Kaitlyn Zhou
Stanford University
katezhou@stanford.edu
Bio
Kaitlyn Zhou is a final-year PhD in computer science at Stanford University, advised by Dan Jurafsky. Her research focuses on investigating the unintended consequences of the appropriation of natural language by language models. Her work delves into the fairness implications of the evaluation of natural language generation, the linguistic miscalibration displayed by language models, and the misplaced overconfidence of publicly deployed chatbots. Kaitlyn has previously spent summers at Microsoft Research and the Allen Institute for Artificial Intelligence. She has secured funding from IBM and Microsoft and is funded by the Stanford Graduate Fellowship. Her research has gained recognition in prominent publications like The New York Times and the Wall Street Journal. In 2018, Kaitlyn was appointed by Washington State Governor Jay Inslee to the University of Washington Board of Regents.
Areas of Research
- Natural Language and Speech Processing
Augmenting Human Intelligence via Natural Language Interfaces
The overarching goal of my research is to augment human intelligence via natural language interfaces. I aim to bring us closer to a world where users across settings and technical literacies can access artificial intelligence to safely accomplish complex tasks. Natural language as an interface makes this possible and my work is to align natural language interfaces with human expectations to ensure safe and effective real-world interactions. Situated at the intersection of natural language processing and human-computer interactions, my work appraises the interaction safety risks of state-of-the-art language models, pinpoints the current origins of language misalignment, and presents interaction-based LM evaluation of natural language as an interface.
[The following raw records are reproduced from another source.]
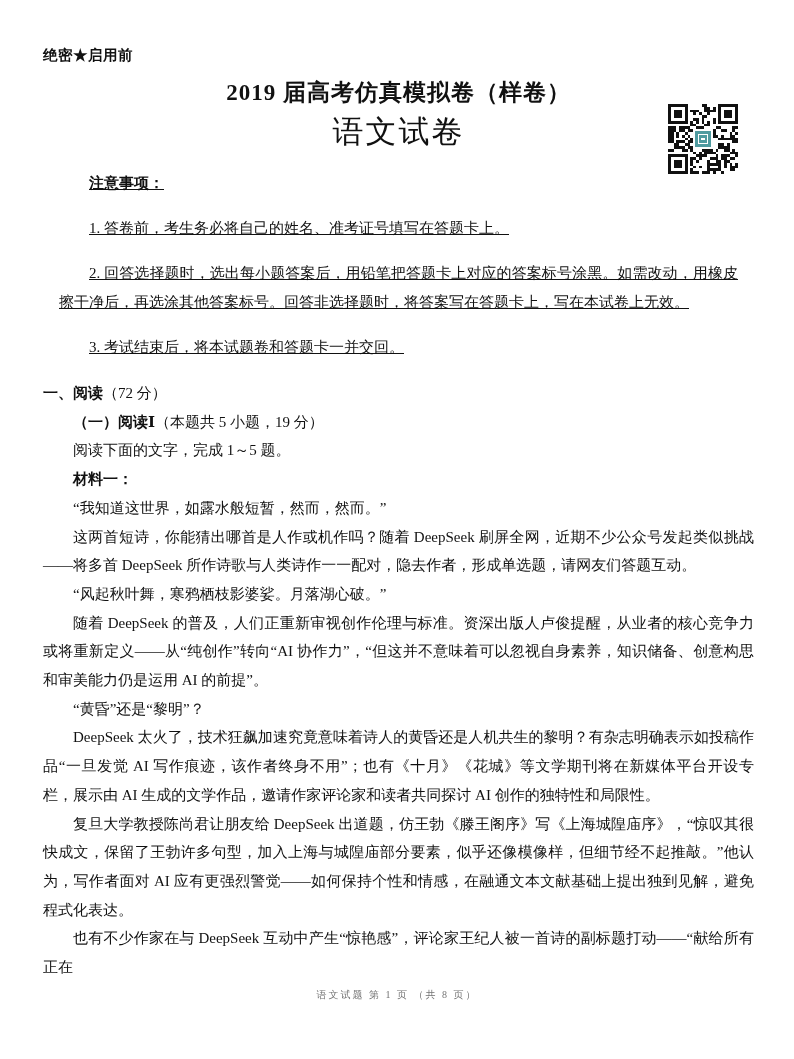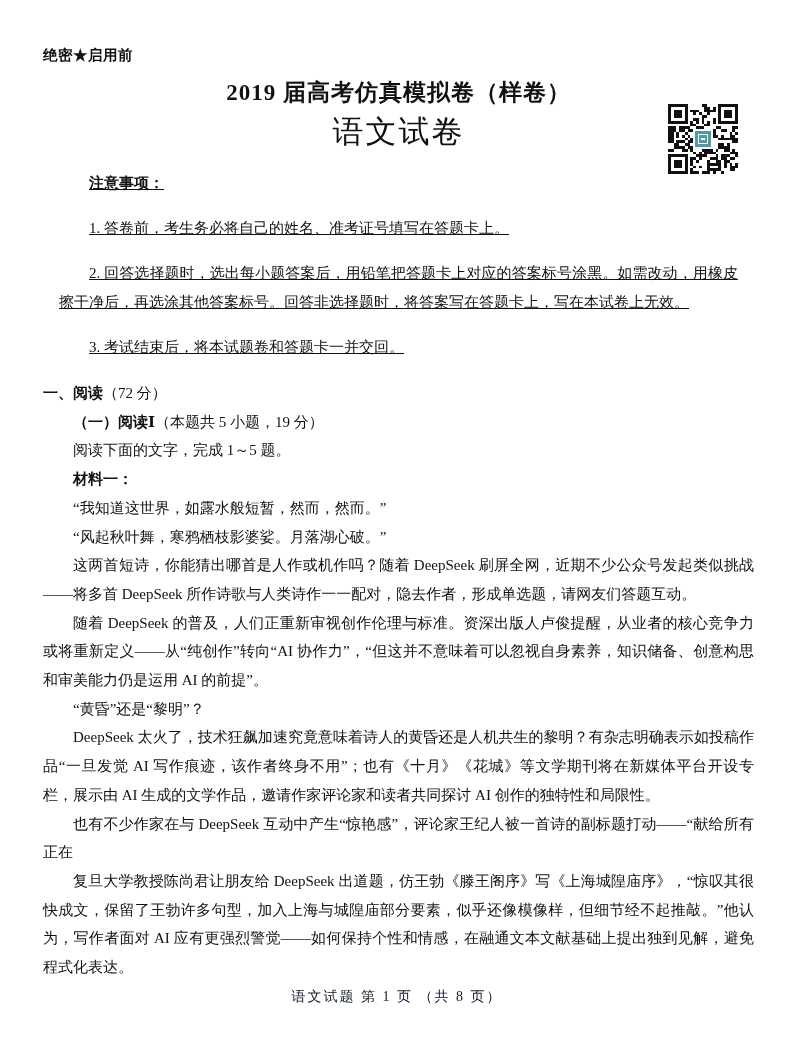--- a/index.html
+++ b/index.html
@@ -264,8 +264,8 @@
       <p>阅读下面的文字，完成 1～5 题。</p>
       <p class="label">材料一：</p>
       <p>“我知道这世界，如露水般短暂，然而，然而。”</p>
+      <p>这两首短诗，你能猜出哪首是人作或机作吗？随着 DeepSeek 刷屏全网，近期不少公众号发起类似挑战——将多首 DeepSeek 所作诗歌与人类诗作一一配对，隐去作者，形成单选题，请网友们答题互动。</p>
       <p>“风起秋叶舞，寒鸦栖枝影婆娑。月落湖心破。”</p>
-      <p>这两首短诗，你能猜出哪首是人作或机作吗？随着 DeepSeek 刷屏全网，近期不少公众号发起类似挑战——将多首 DeepSeek 所作诗歌与人类诗作一一配对，隐去作者，形成单选题，请网友们答题互动。</p>
       <p>随着 DeepSeek 的普及，人们正重新审视创作伦理与标准。资深出版人卢俊提醒，从业者的核心竞争力或将重新定义——从“纯创作”转向“AI 协作力”，“但这并不意味着可以忽视自身素养，知识储备、创意构思和审美能力仍是运用 AI 的前提”。</p>
       <p>“黄昏”还是“黎明”？</p>
       <p>DeepSeek 太火了，技术狂飙加速究竟意味着诗人的黄昏还是人机共生的黎明？有杂志明确表示如投稿作品“一旦发觉 AI 写作痕迹，该作者终身不用”；也有《十月》《花城》等文学期刊将在新媒体平台开设专栏，展示由 AI 生成的文学作品，邀请作家评论家和读者共同探讨 AI 创作的独特性和局限性。</p>

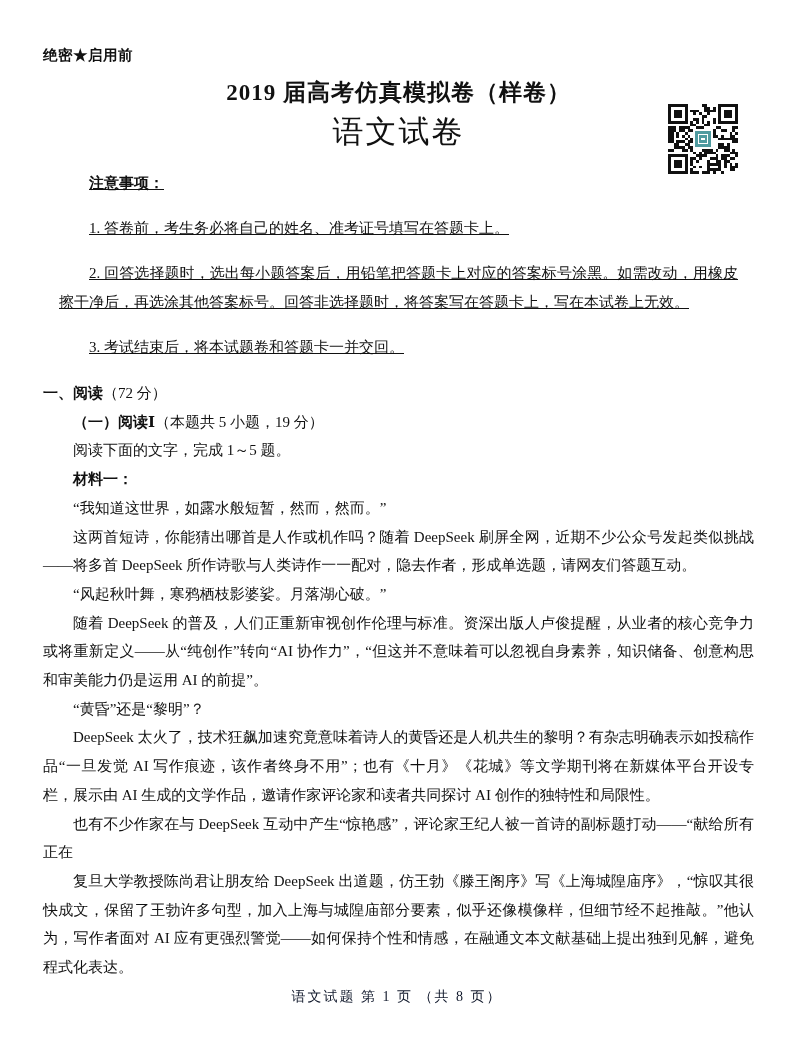--- a/index.html
+++ b/index.html
@@ -269,8 +269,8 @@
       <p>随着 DeepSeek 的普及，人们正重新审视创作伦理与标准。资深出版人卢俊提醒，从业者的核心竞争力或将重新定义——从“纯创作”转向“AI 协作力”，“但这并不意味着可以忽视自身素养，知识储备、创意构思和审美能力仍是运用 AI 的前提”。</p>
       <p>“黄昏”还是“黎明”？</p>
       <p>DeepSeek 太火了，技术狂飙加速究竟意味着诗人的黄昏还是人机共生的黎明？有杂志明确表示如投稿作品“一旦发觉 AI 写作痕迹，该作者终身不用”；也有《十月》《花城》等文学期刊将在新媒体平台开设专栏，展示由 AI 生成的文学作品，邀请作家评论家和读者共同探讨 AI 创作的独特性和局限性。</p>
+      <p>复旦大学教授陈尚君让朋友给 DeepSeek 出道题，仿王勃《滕王阁序》写《上海城隍庙序》，“惊叹其很快成文，保留了王勃许多句型，加入上海与城隍庙部分要素，似乎还像模像样，但细节经不起推敲。”他认为，写作者面对 AI 应有更强烈警觉——如何保持个性和情感，在融通文本文献基础上提出独到见解，避免程式化表达。</p>
       <p>也有不少作家在与 DeepSeek 互动中产生“惊艳感”，评论家王纪人被一首诗的副标题打动——“献给所有正在</p>
-      <p>复旦大学教授陈尚君让朋友给 DeepSeek 出道题，仿王勃《滕王阁序》写《上海城隍庙序》，“惊叹其很快成文，保留了王勃许多句型，加入上海与城隍庙部分要素，似乎还像模像样，但细节经不起推敲。”他认为，写作者面对 AI 应有更强烈警觉——如何保持个性和情感，在融通文本文献基础上提出独到见解，避免程式化表达。</p>
     </div>
 
   <div class="footer">语文试题 第 1 页 （共 8 页）</div>

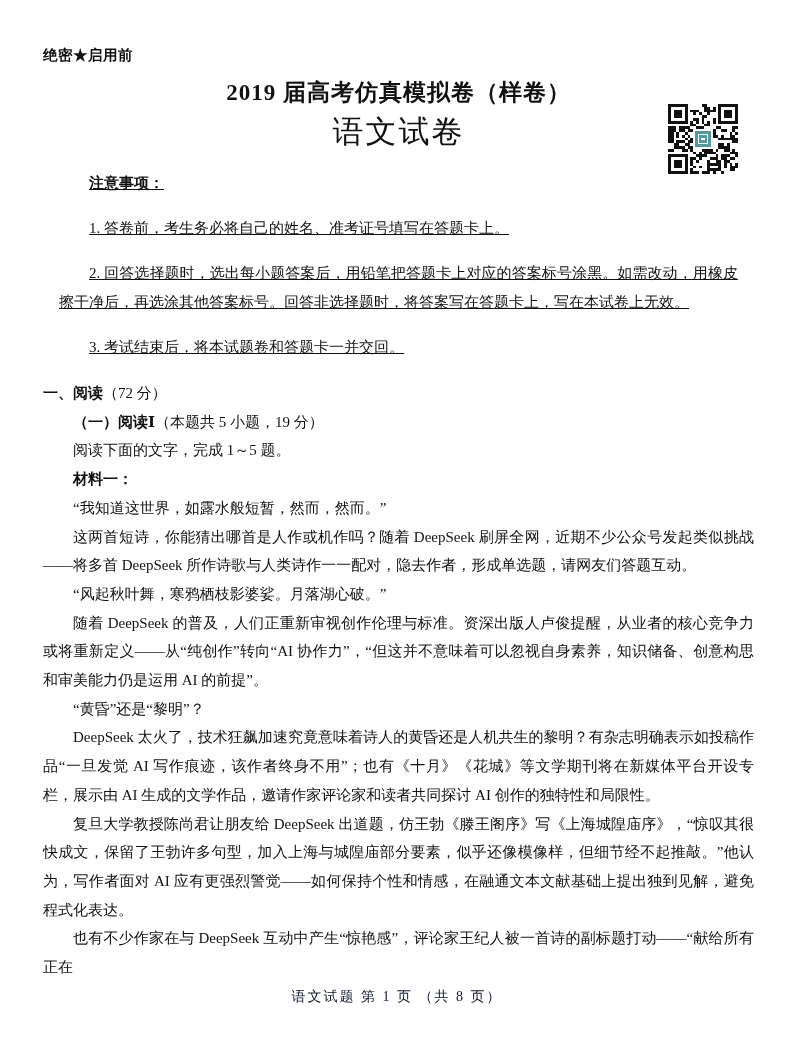--- a/index.html
+++ b/index.html
@@ -26,7 +26,7 @@
   .content p.label { font-weight:bold; }
   .footer {
     position:absolute; left:0; top:988px; width:794px; text-align:center;
-    font-size:14px; letter-spacing:2px; color:#0f172a;
+    font-size:10px; letter-spacing:2px; color:#737373;
   }
 </style>
 </head>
The greatest safety risk of current state-of-the-art models is not that they hallucinate or produce false information, but that they do so without appropriately signaling the risks and limitations to downstream users. My research reveals that language models, including those fine-tuned with reinforcement learning from human feedback (RLHF), often provide inaccurate information with undue confidence, leading to potentially devastating consequences of human overreliance. My work delves into the origins of this overconfidence, uncovering that it typically arises during the RLHF alignment stage due to human biases against uncertainty, indicating a need for systematic evaluation and better annotation practices. To address these challenges, I developed an interaction-based evaluation framework that assesses not just the quality of language but also how language triggers user reliance behaviors in decision-making. Using this framework, I highlight the limitations of current calibration evaluations and how interactional contexts such as model presentation, subject matter, and interaction history can significantly impact human reliance behaviors. In the long term, I hope to apply these findings and use human-centered research methods towards the design of LLMs and reimagine safe and effective human-LM interactions for a broad and diverse audience of users.